Genetic homogeneity may not be the only factor responsible for the consistent fall in MAP from wakefulness to NREM sleep in the present study. Indeed, Radulovacki et al. (8) report consistent and significant decreases in MAP related to sleep/wake state in outbred Sprague-Dawley rats. Thus limited variability in age and environmental factors also may have contributed to the tightness of the data reported in our study. Human studies show that the degree of lowering of blood pressure from daytime to nighttime decreases as a function of age (11). Furthermore, environmental factors have been proposed to account for the observation that nighttime blood pressures are higher in black American adolescents than in white American adolescents (5). Therefore, the consistent decrease in MAP between wakefulness and NREM sleep in inbred mice in the present study may be caused by not only the absence of genetic variability but also, in part, by reduced variability associated with age and environment. As such, however, the mouse provides a unique model with which to systematically explore the relative roles of genes, age, and environment on sleep/wake state differences in MAP.

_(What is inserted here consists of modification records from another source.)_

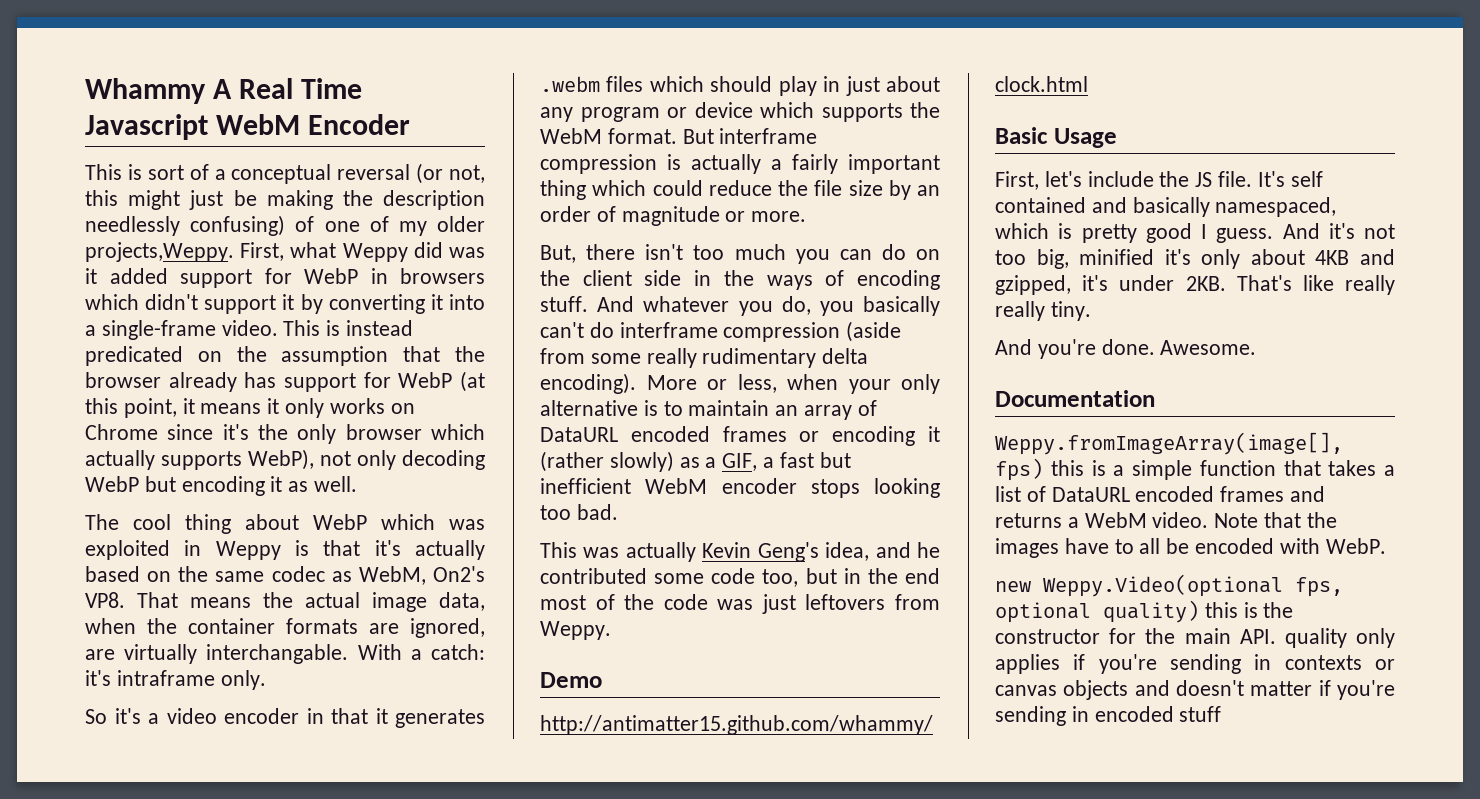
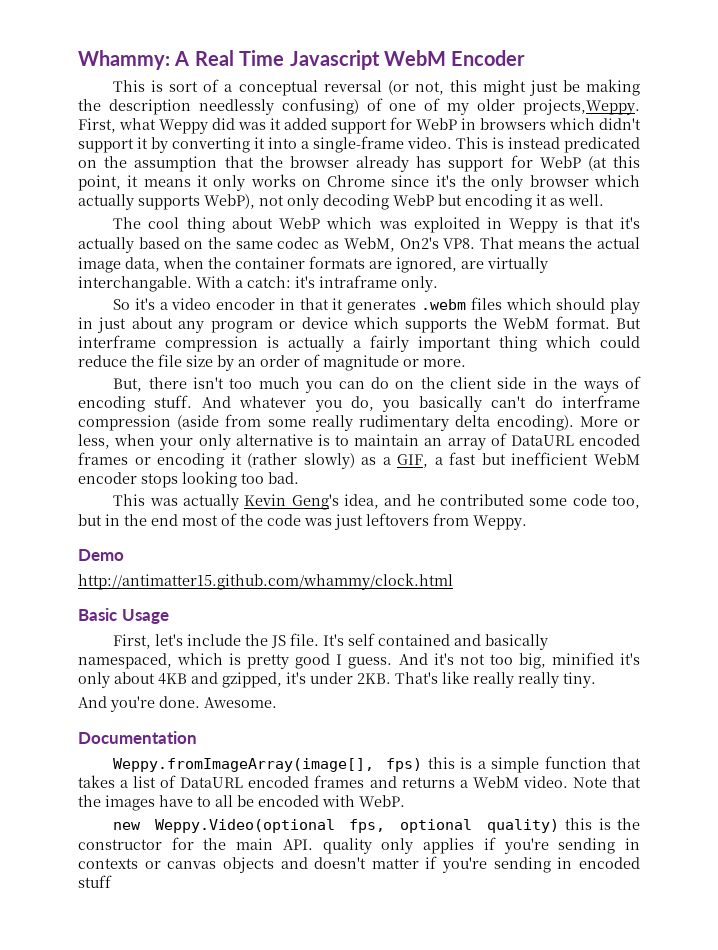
[85,78,206,104] Whammy -> [78,50,170,70] Whammy:

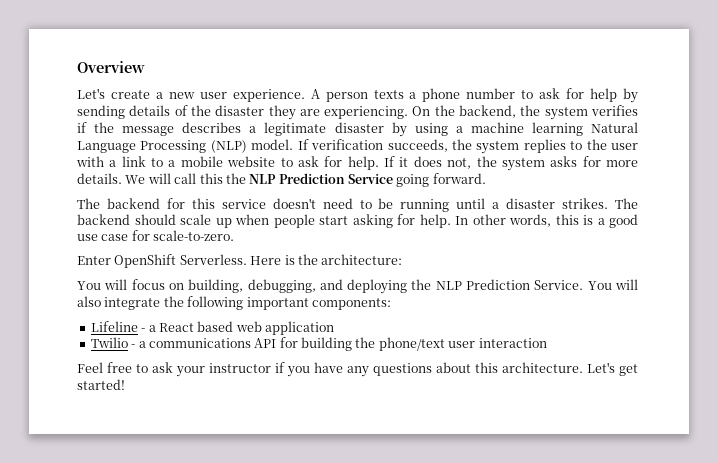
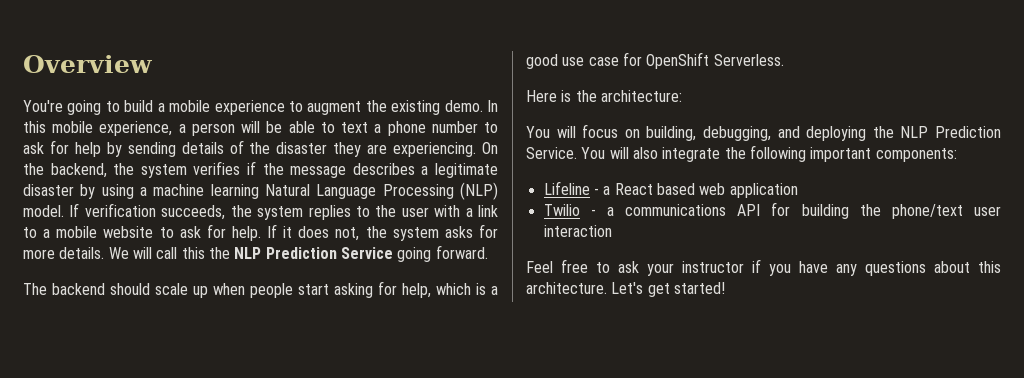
[77,88,404,102] Let's create a new user experience. A person texts -> [23,100,499,115] [23,121,369,136] You're going to build a mobile experience to augment the existing demo. In this mobile experience, a person will be able to text
[166,198,639,212] [77,214,130,225] for this service doesn't need to be running until a disaster strikes. The backend -> (105, 289) none
[419,214,579,228] help. In other words, this -> [402,283,471,298] help, which
[153,230,235,241] [77,256,111,265] scale-to-zero. // Enter -> (642, 59) none
(247, 259) none -> (784, 60) //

The present study demonstrated, in addition to differences between wakefulness and NREM sleep, a systematic fall in arterial blood pressure from NREM to REM sleep (Figs. 1-3). Studies examining 24-h monitoring in ambulatory humans do not distinguish between NREM and REM sleep. The few studies that have directly and invasively measured arterial pressure during NREM and REM sleep in humans report variable responses in REM sleep, with blood pressures generally increasing or not changing relative to NREM sleep (1, 3, 6, 9). In contrast, the data in the present study of inbred mice demonstrate significant and consistent decreases between NREM and REM sleep. However, periods of REM sleep are much shorter in mice (~1-2 min; see Table 1) than in humans, apparently varying as an inverse function of metabolic rate (14). Furthermore, our analyses in mice did not distinguish differences in MAP between phasic and tonic REM. Such differences between phasic and tonic REM may be important, because the occurrence of muscle twitches during REM sleep in humans produces surges in arterial blood pressure (10). Thus it is presently unclear what factors account for differences in arterial blood pressure patterns between mice and humans during REM sleep.

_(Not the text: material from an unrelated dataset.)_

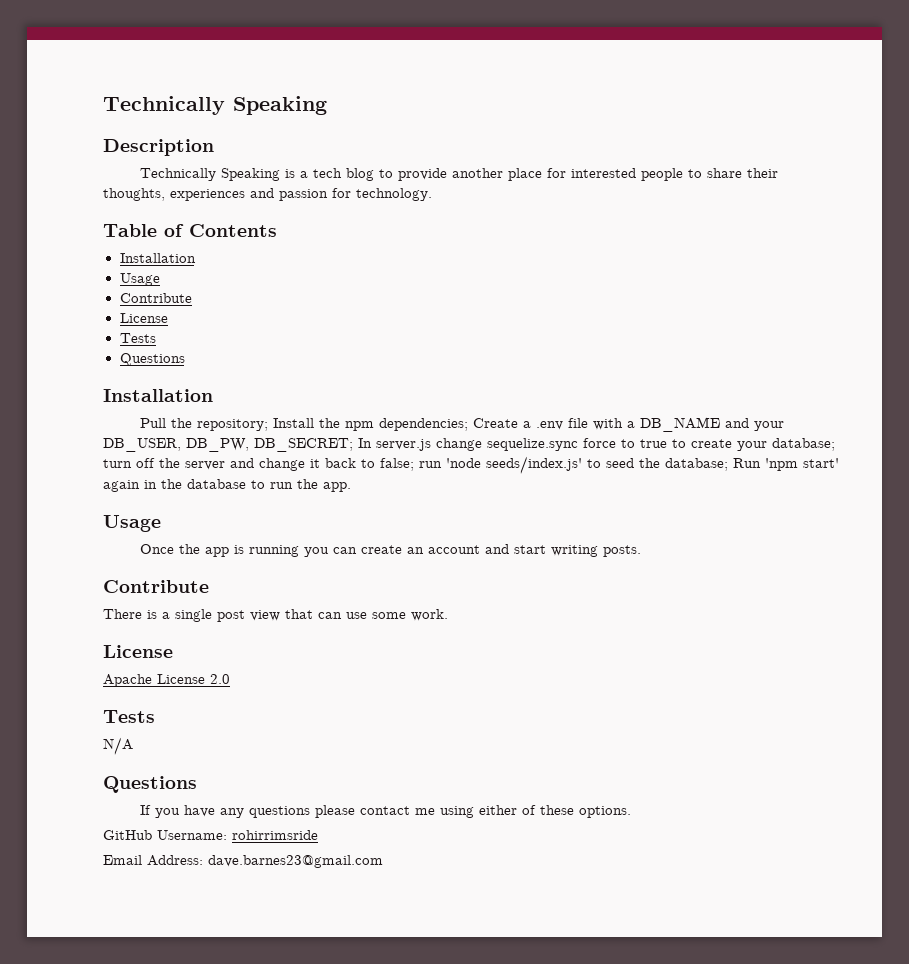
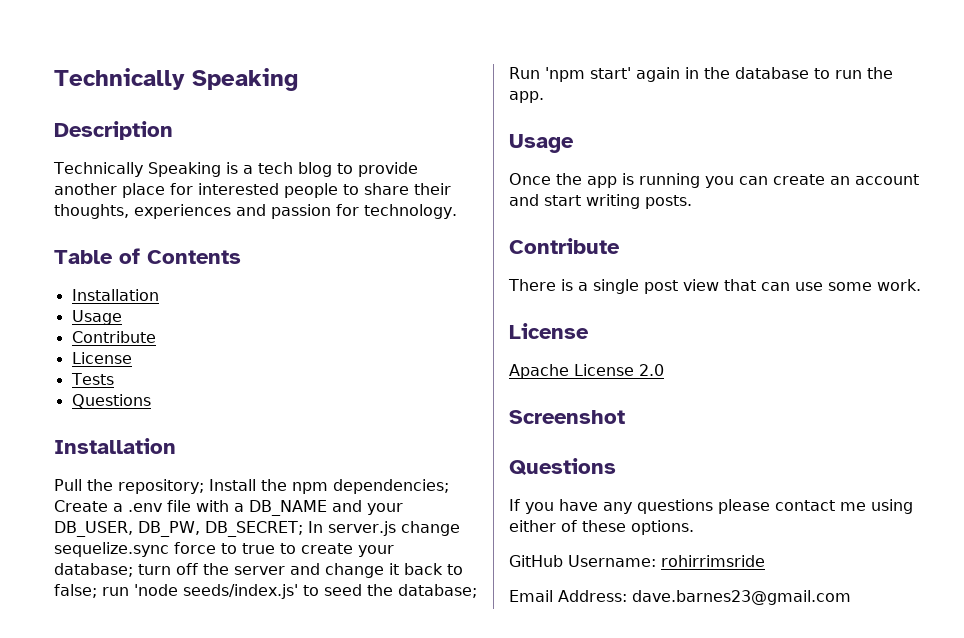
[103,710,155,723] [103,737,133,755] Tests // N/A -> [509,410,625,424] Screenshot

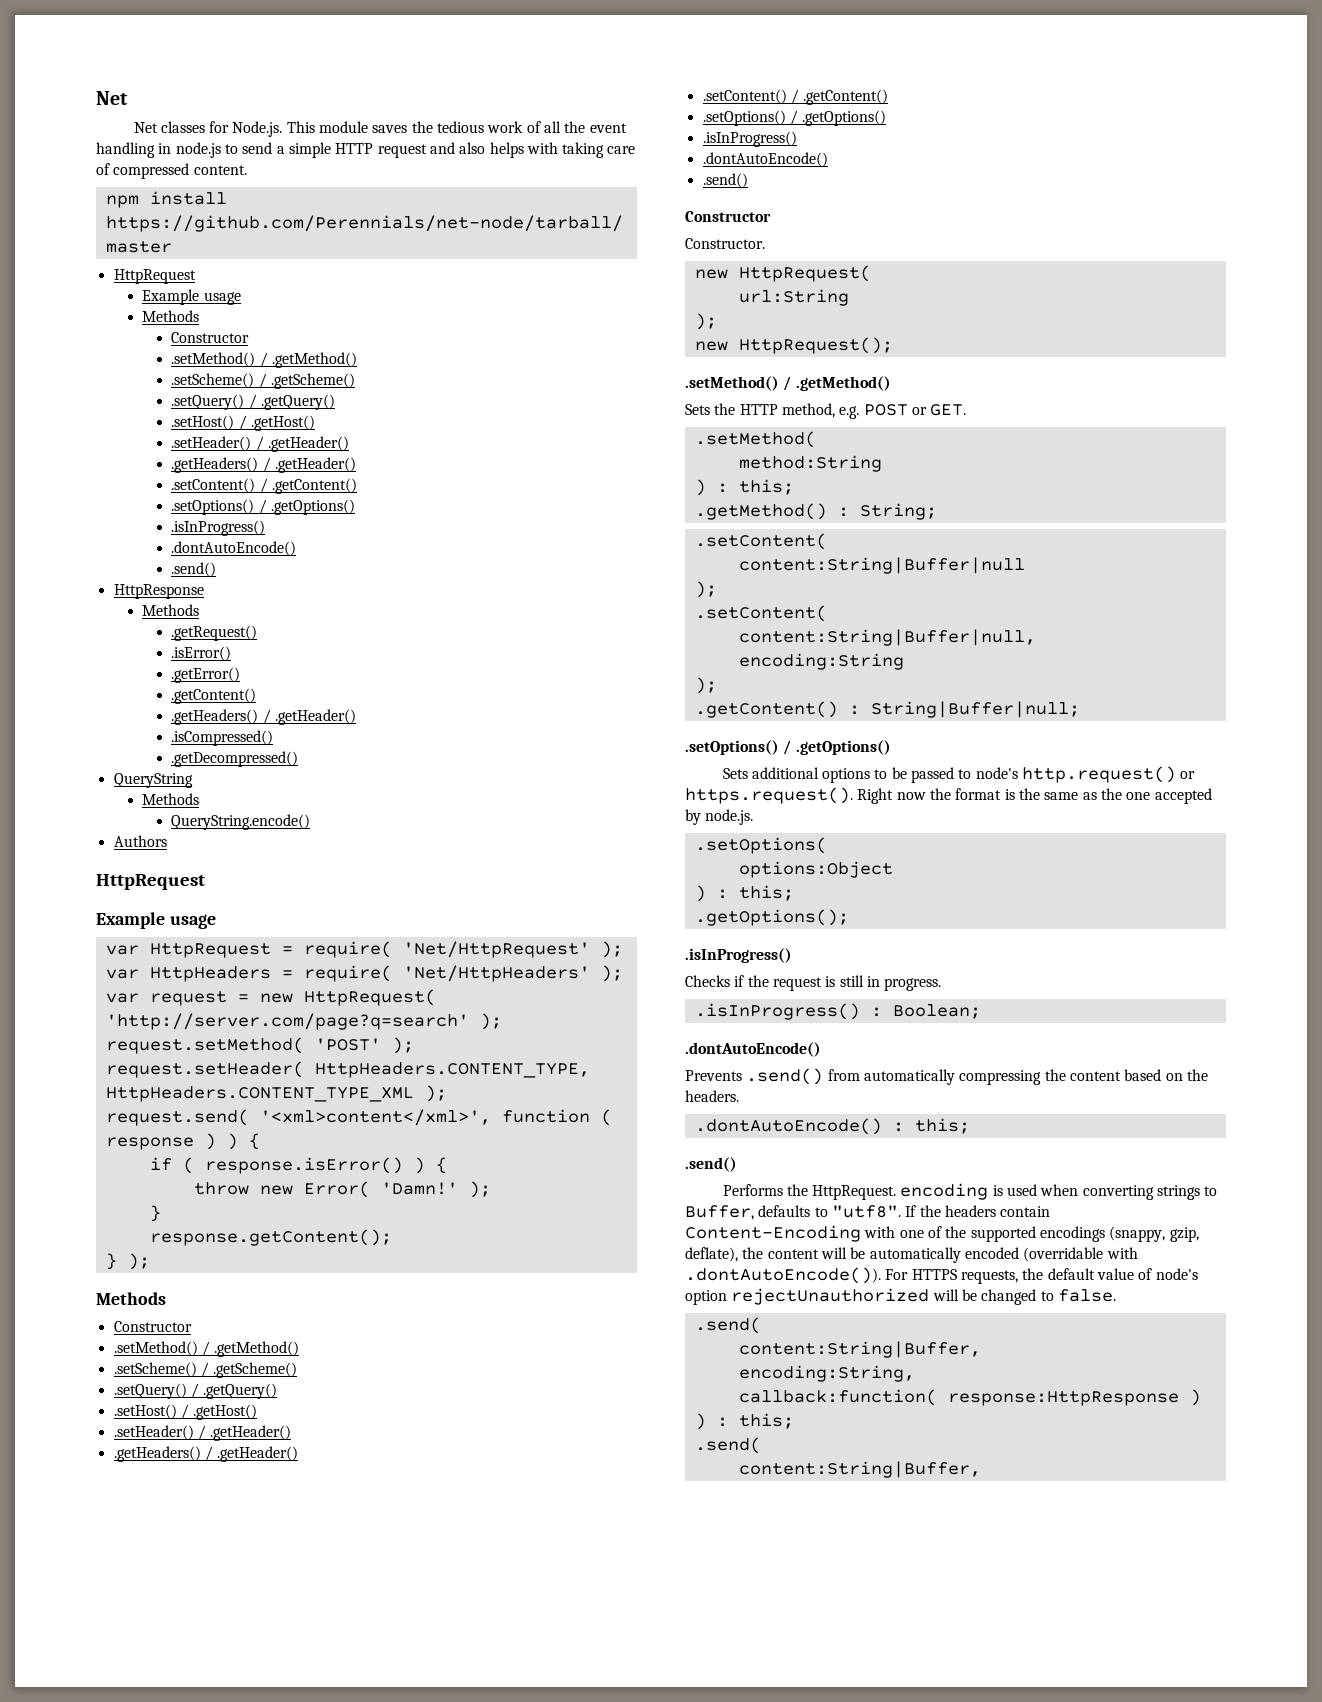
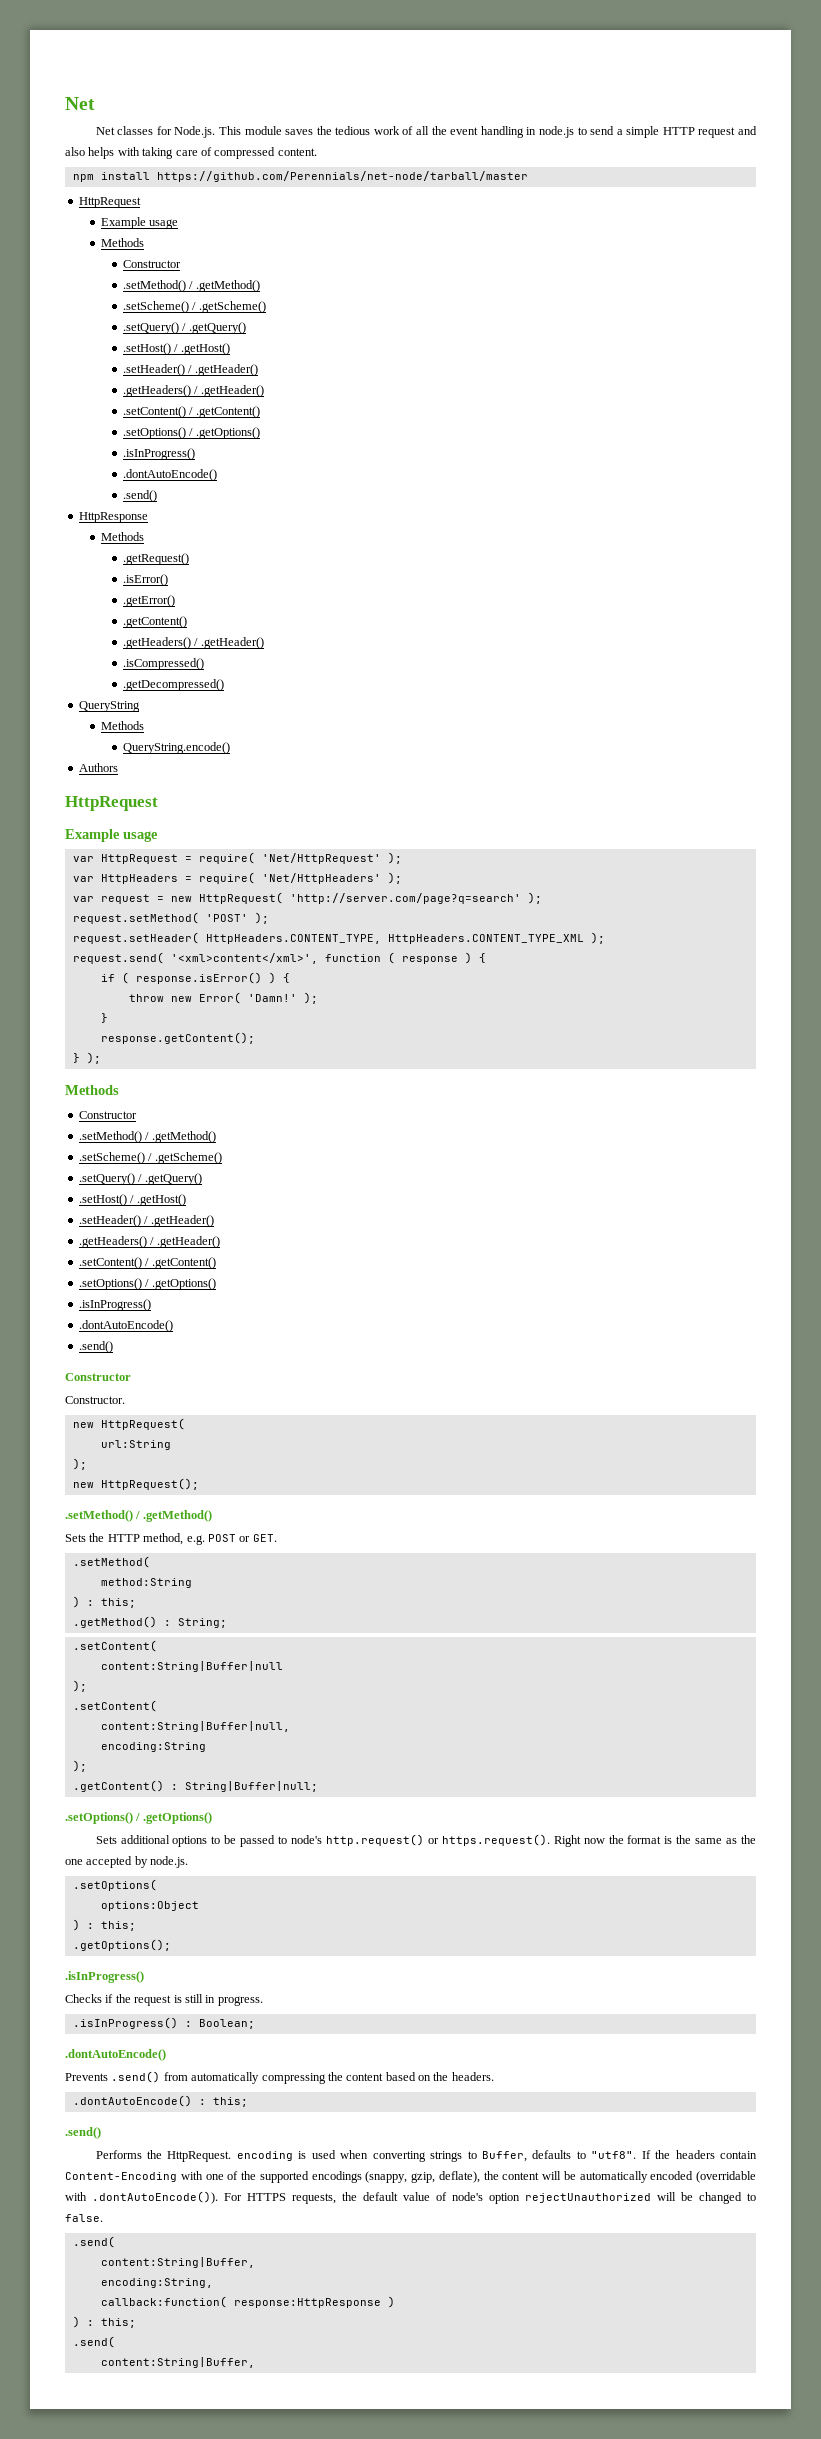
[226,1133,238,1150] ) -> (472, 958) none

The techniques developed for this study enabled simultaneous measurement of polysomnography and arterial blood pressure in mice without compromising sleep architecture or cardiorespiratory function. The distribution of time spent in wakefulness (48 ± 6%), NREM sleep (49 ± 6%), and REM sleep (3 ± 1%) during our 3- to 4-h experiment was almost identical to that reported by Welsh et al. (16) in the same strain of mice over 10 consecutive days of data recording (wakefulness, 54.3%; NREM sleep, 40.1%; REM sleep, 5.6%). Arterial blood-gas measurements verified that normal respiratory and metabolic function existed in the mice at the time of data collection. Furthermore, all animals regained any postoperative weight loss and survived long term. Thus, despite the invasiveness of the methods used in this study, the animals maintained normal sleep architecture and cardiorespiratory function.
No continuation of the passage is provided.